27-06-2016, 02:23 PM
If the drives showing bad sectors in simple terms its satrting to fail. Always better to bin it, after making a copy of the drive ( if if the cloning softwre allows bad sectors) becasue sooner or later it will fail, and you run the risk of losing everything, or expensive to get your data back.

Upgrading to W10 , may work, but the bad sectors are still there,wont actually fix them and will continue to get worse.

Sometimes its software incorrectly reading, but generally its not.

If you wanted to check where they are, you can download and run the folowing scanner http://macrorit.com/disk-surface-test/disk-surface-test.html

It will show you exactly where the bad sectors are and how many.
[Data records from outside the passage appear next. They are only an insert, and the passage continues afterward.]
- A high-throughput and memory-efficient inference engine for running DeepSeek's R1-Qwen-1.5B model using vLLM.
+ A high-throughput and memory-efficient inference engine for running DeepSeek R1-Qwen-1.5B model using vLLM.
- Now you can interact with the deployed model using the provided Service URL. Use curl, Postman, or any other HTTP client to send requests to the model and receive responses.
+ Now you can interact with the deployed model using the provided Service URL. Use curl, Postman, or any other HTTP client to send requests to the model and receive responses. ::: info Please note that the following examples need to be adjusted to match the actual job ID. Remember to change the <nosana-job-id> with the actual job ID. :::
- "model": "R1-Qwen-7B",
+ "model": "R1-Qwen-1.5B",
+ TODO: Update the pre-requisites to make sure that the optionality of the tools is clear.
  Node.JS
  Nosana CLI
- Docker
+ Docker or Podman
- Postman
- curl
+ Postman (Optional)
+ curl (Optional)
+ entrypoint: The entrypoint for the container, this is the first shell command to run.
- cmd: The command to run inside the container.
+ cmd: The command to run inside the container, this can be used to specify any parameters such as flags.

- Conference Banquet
The larger drives take quite some time to scan. For example heres a customers drive I did a while back. ( you can see the details, time, sizes etc). You can also see that after a while the rest of the drive appears to be OK.

27-06-2016, 02:28 PM
Thanks. No, money is no problem. I just wondered if I could go ahead with the upgrade. I will get a tech' to replace the HDD. Perhaps it might be time to get a clean install of win10

and get rid of some of the rubbish I have accumulated.

27-06-2016, 02:29 PM
Thanks Dugimodo. No, money is no problem. I just wondered if I could go ahead with the upgrade. I will get a tech' to replace the HDD. Perhaps it might be time to get a clean install of win10

and get rid of some of the rubbish I have accumulated.

27-06-2016, 02:33 PM
Thanks Wainui, I really appreciate your advice and I will get it replaced. Cheers.

27-06-2016, 03:55 PM
best option : replace it

other option, run chkdsk with switch to recheck bad sectors : is that still an option now ? /b ?
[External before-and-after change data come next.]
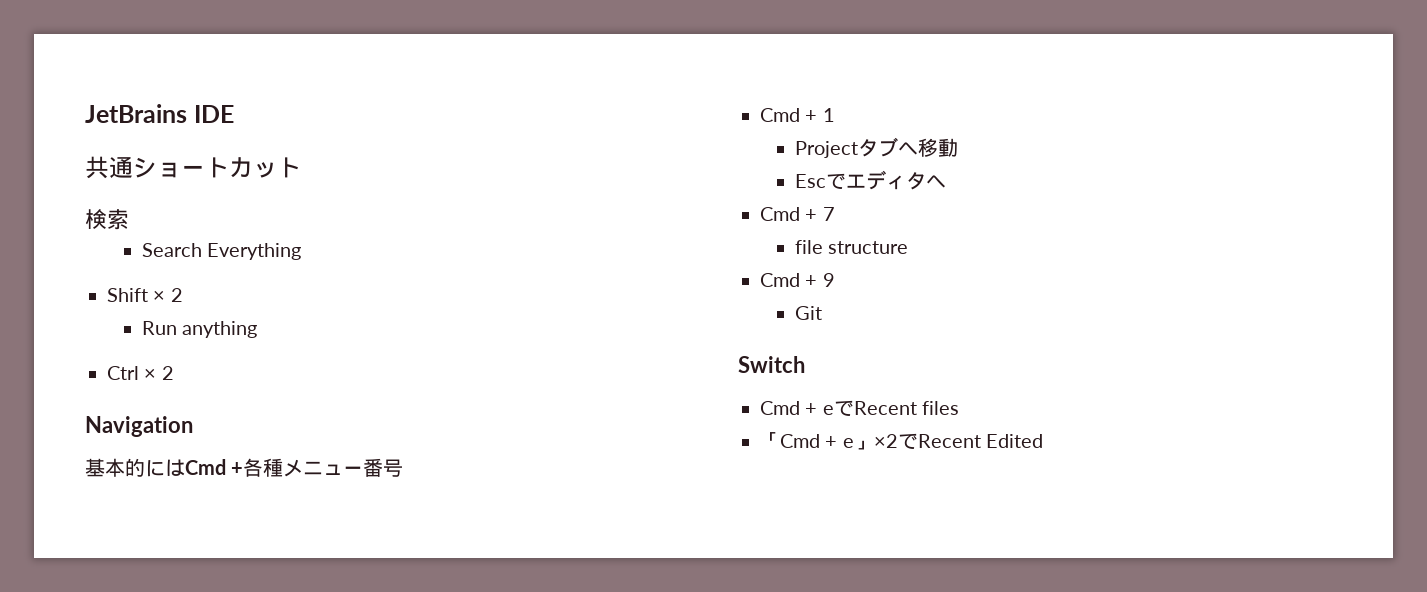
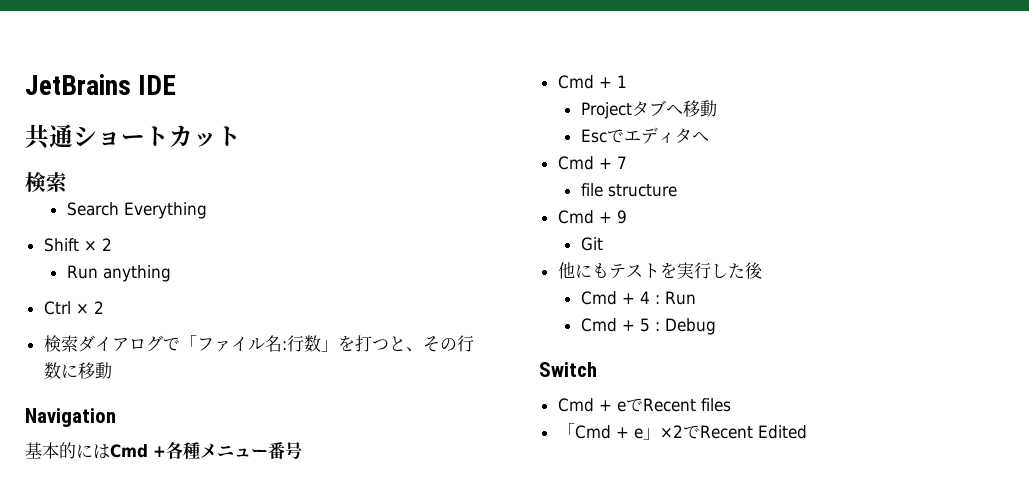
+ 検索ダイアログで「ファイル名:行数」を打つと、その行数に移動
+ 他にもテストを実行した後
+ Cmd + 4 : Run
+ Cmd + 5 : Debug

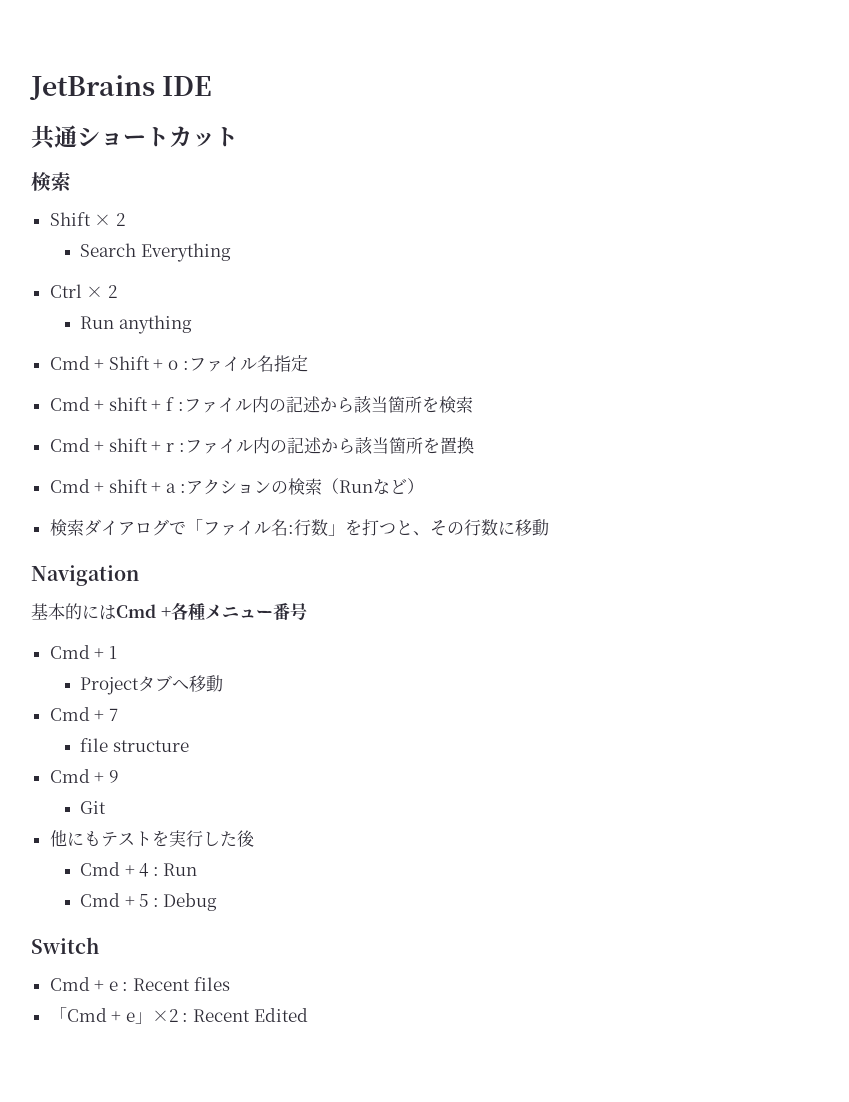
+ Shift × 2
- Shift × 2
+ Ctrl × 2
- Ctrl × 2
+ Cmd + Shift + o :ファイル名指定
+ Cmd + shift + f :ファイル内の記述から該当箇所を検索
+ Cmd + shift + r :ファイル内の記述から該当箇所を置換
+ Cmd + shift + a :アクションの検索（Runなど）
- Escでエディタへ
- Cmd + eでRecent files
+ Cmd + e : Recent files
- 「Cmd + e」×2でRecent Edited
+ 「Cmd + e」×2 : Recent Edited

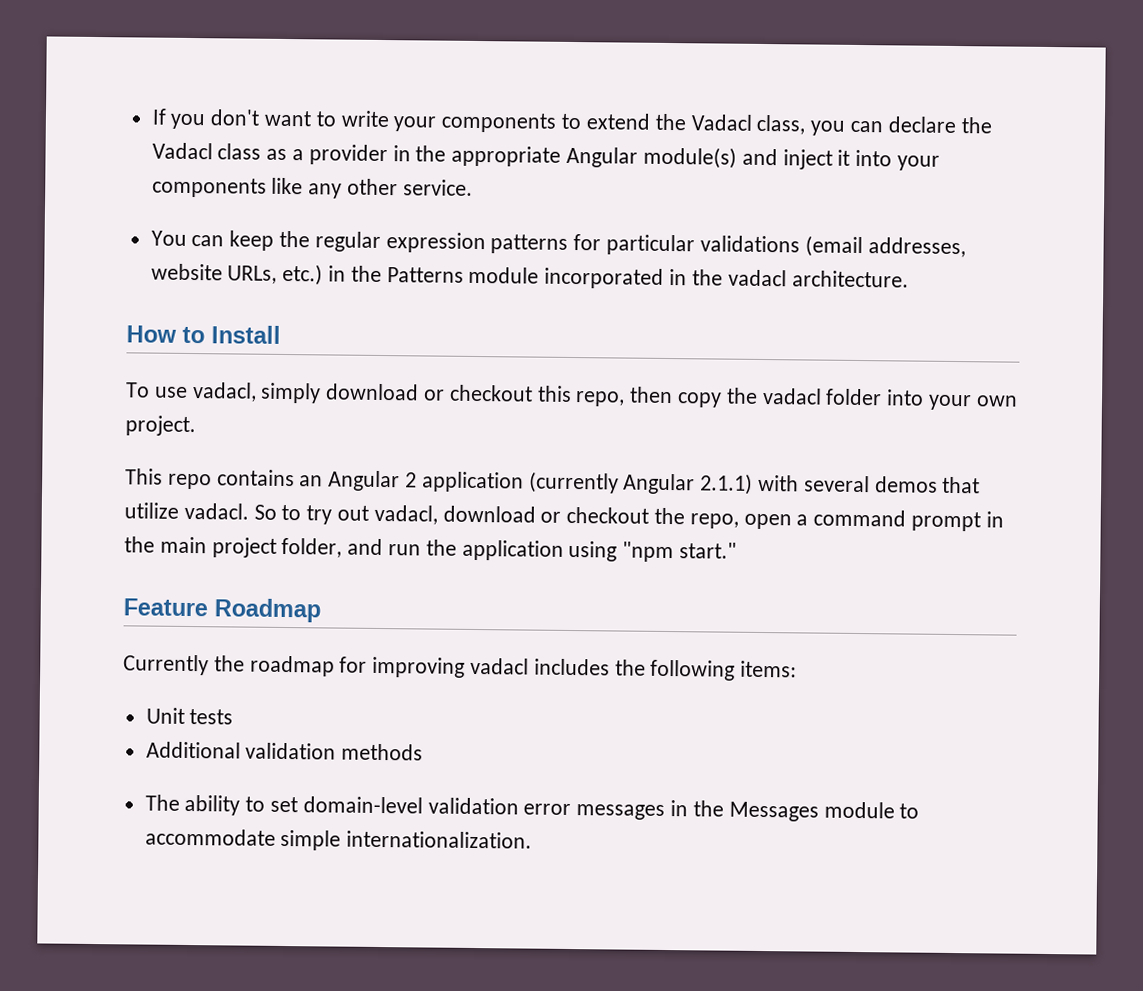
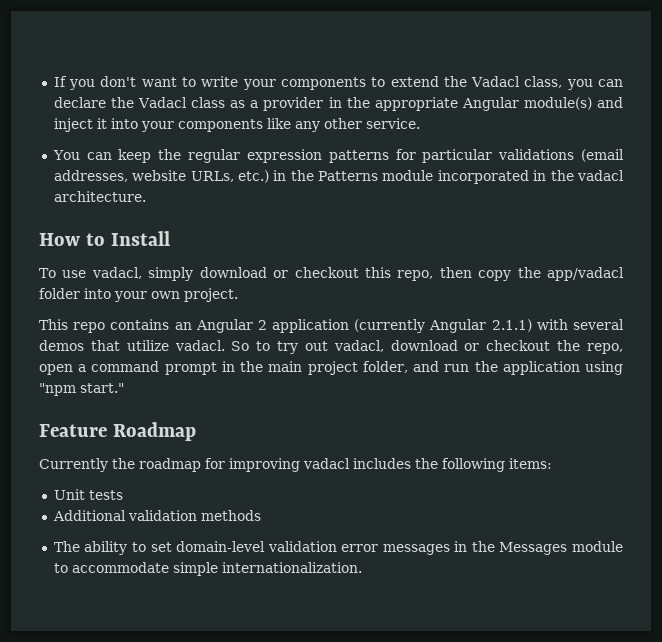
- To use vadacl, simply download or checkout this repo, then copy the vadacl folder into your own project.
+ To use vadacl, simply download or checkout this repo, then copy the app/vadacl folder into your own project.

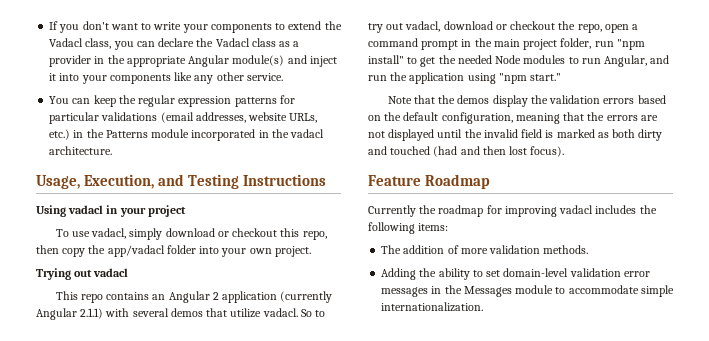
- How to Install
+ Usage, Execution, and Testing Instructions
+ Using vadacl in your project
+ Trying out vadacl
- So to try out vadacl, download or checkout the repo, open a command prompt in the main project folder, and run the application using "npm start."
+ So to try out vadacl, download or checkout the repo, open a command prompt in the main project folder, run "npm install" to get the needed Node modules to run Angular, and run the application using "npm start."
+ Note that the demos display the validation errors based on the default configuration, meaning that the errors are not displayed until the invalid field is marked as both dirty and touched (had and then lost focus).
- Unit tests
- Additional validation methods
- The ability to set domain-level validation error messages in the Messages module to accommodate simple internationalization.
+ The addition of more validation methods.
+ Adding the ability to set domain-level validation error messages in the Messages module to accommodate simple internationalization.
Back in the day ,used to occasionally get soft bad sectors, sectors marked as bad because of a software glitch or something like that.

27-06-2016, 04:14 PM
Yep, /b still there.

16-07-2016, 08:03 PM
This is largely irrellevant to a post that's been correctly resolved, but I remember (showing my age) in the very early days of HDDs, when capacity was from 5 to 50 MB in total (yes, one millionth the capacity of todays 'routine' drives) bad sectors were routine. New drives would come with a list of the known bad sectors printed on the drives label. Drive maintenance would involve monitoring the original vs the new bad sectors, and they would typically increase in time. Mapping of the issues typically showed they would cluster in a particular part of the disc, or spread in a spiral pattern from the bad spot(s).

It also used to be necessary to park the heads before power off. Failure to do so would see the heads come to rest on the data areas, which would scrub the disc, and contaminate the read/write heads. Modern discs park the heads before all the rotational speed is lost (park meaning to move the heads to a non-data area of the disc). That slight clack sound when a drive loses power is the heads being slapped to the parking spot while there's still sufficient energy left to do so.
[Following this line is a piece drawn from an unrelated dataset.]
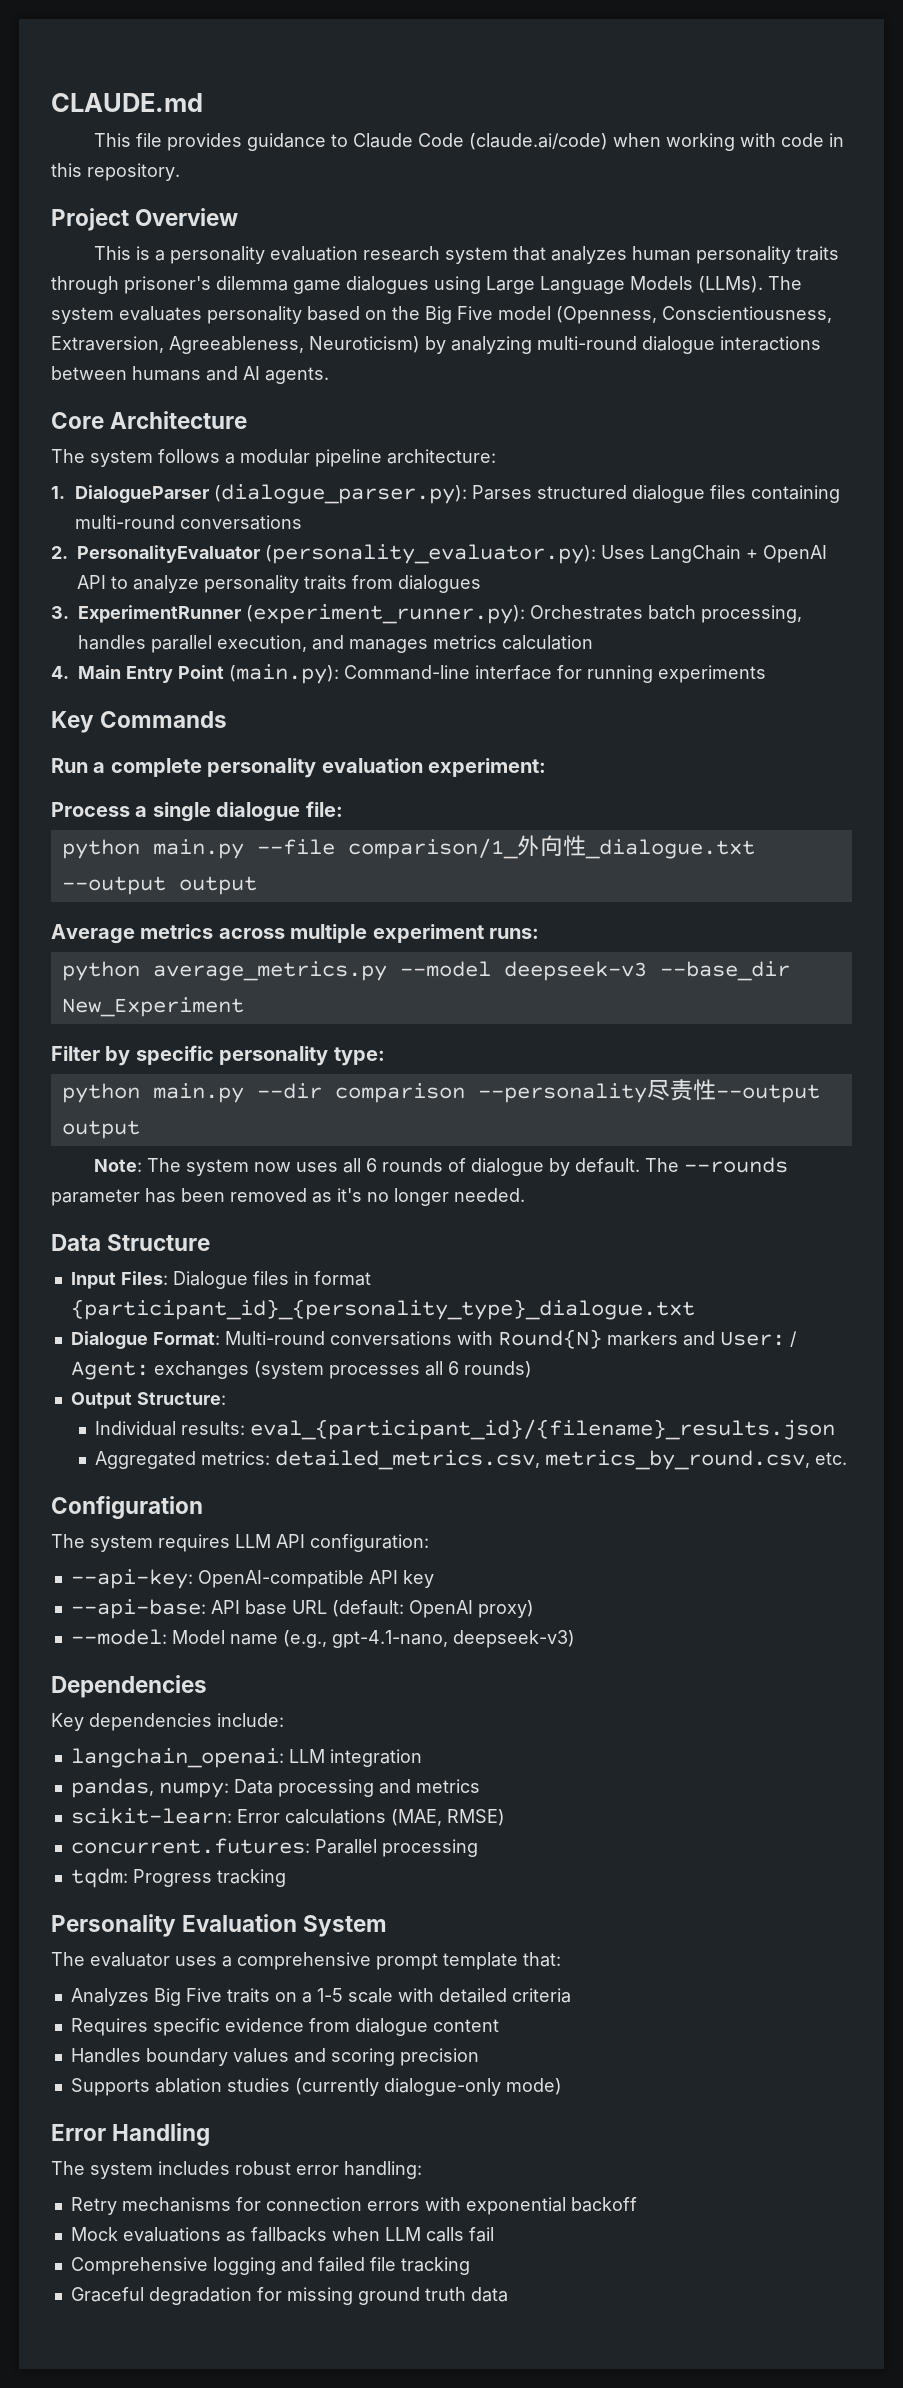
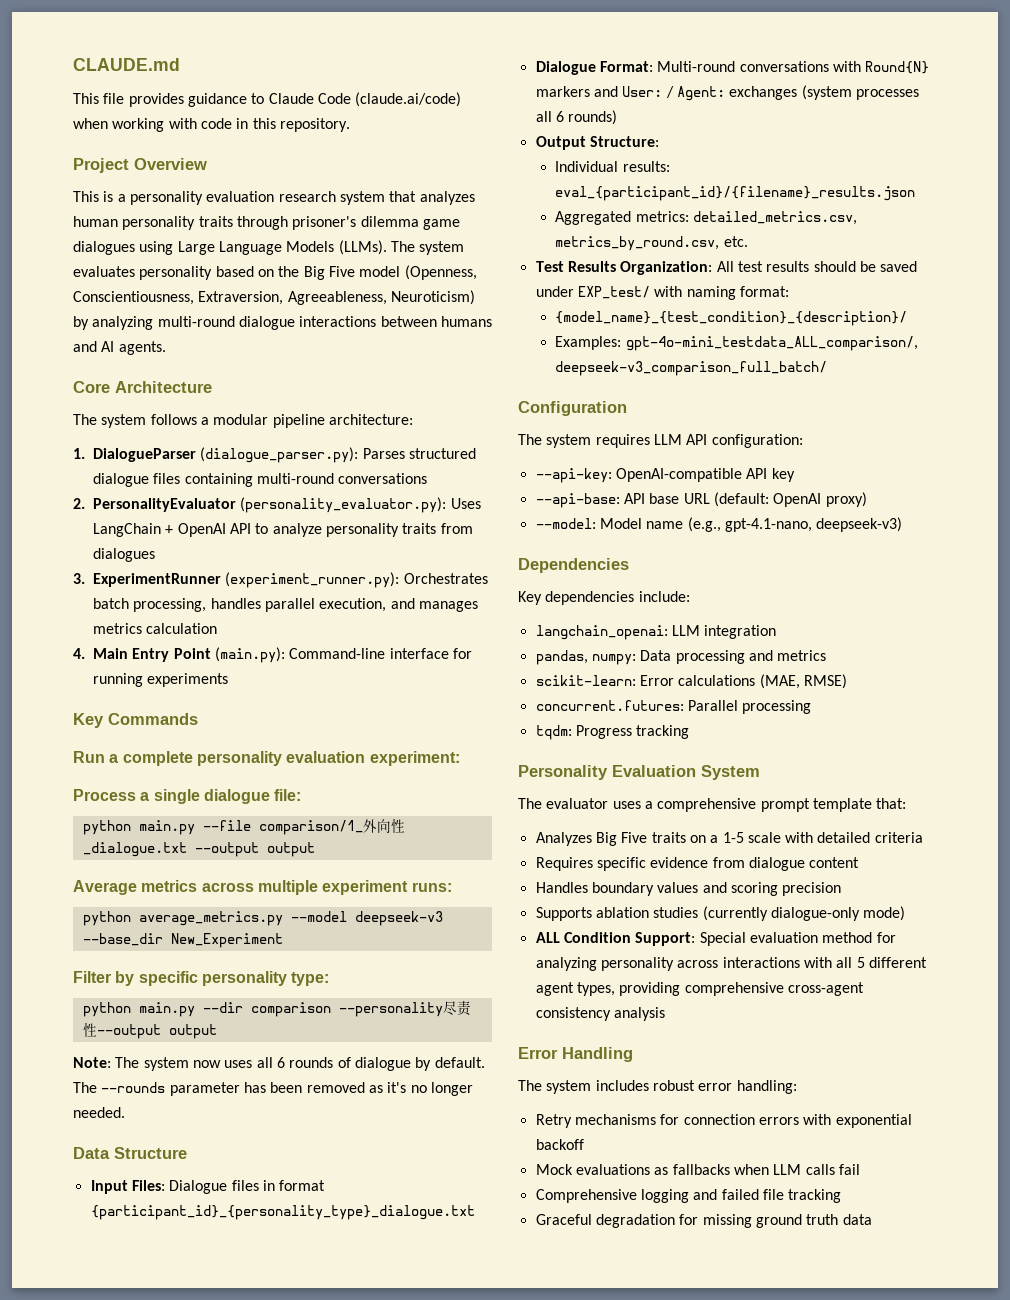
+ Test Results Organization: All test results should be saved under EXP_test/ with naming format:
+ {model_name}_{test_condition}_{description}/
+ Examples: gpt-4o-mini_testdata_ALL_comparison/, deepseek-v3_comparison_full_batch/
+ ALL Condition Support: Special evaluation method for analyzing personality across interactions with all 5 different agent types, providing comprehensive cross-agent consistency analysis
Back to that capacity issues of early drives... if we could take an 8TB drive back to the early 80's, it's price per MB would make it worth about $200 million in the 80's! Costs about $400 today.

Edit: But for another sense of perspective, back then your operating system would sit in less than 4KB of RAM, with my first PC having 48KB TOTAL RAM. Now Windows will take up nearer to a GB of disc space and your page file alone might be 4GB.

16-07-2016, 09:57 PM
Ah Paul, such memories. My first hard drive cost me $1000 second hand, was 32MB in size, and was large enough for my colour CRT monitor to sit on top of.
This was for an Atari STFM with 1MB or RAM. I also had to partition it into 3 drives because the ST couldn't address more than 16MB. Then I struggled to find anything to put on it, all the old Atari games ran off a floppy directly and would not load onto a hard drive.

I spent a fortune on that Atari, some of it a total waste in hindsight. Some awesome games for the time though :) Most PC's didn't have sound and a lot didn't have colour graphics back then so the Commodore and Atari machines where a lot more fun for gaming on. Of course then Wolfenstein came along.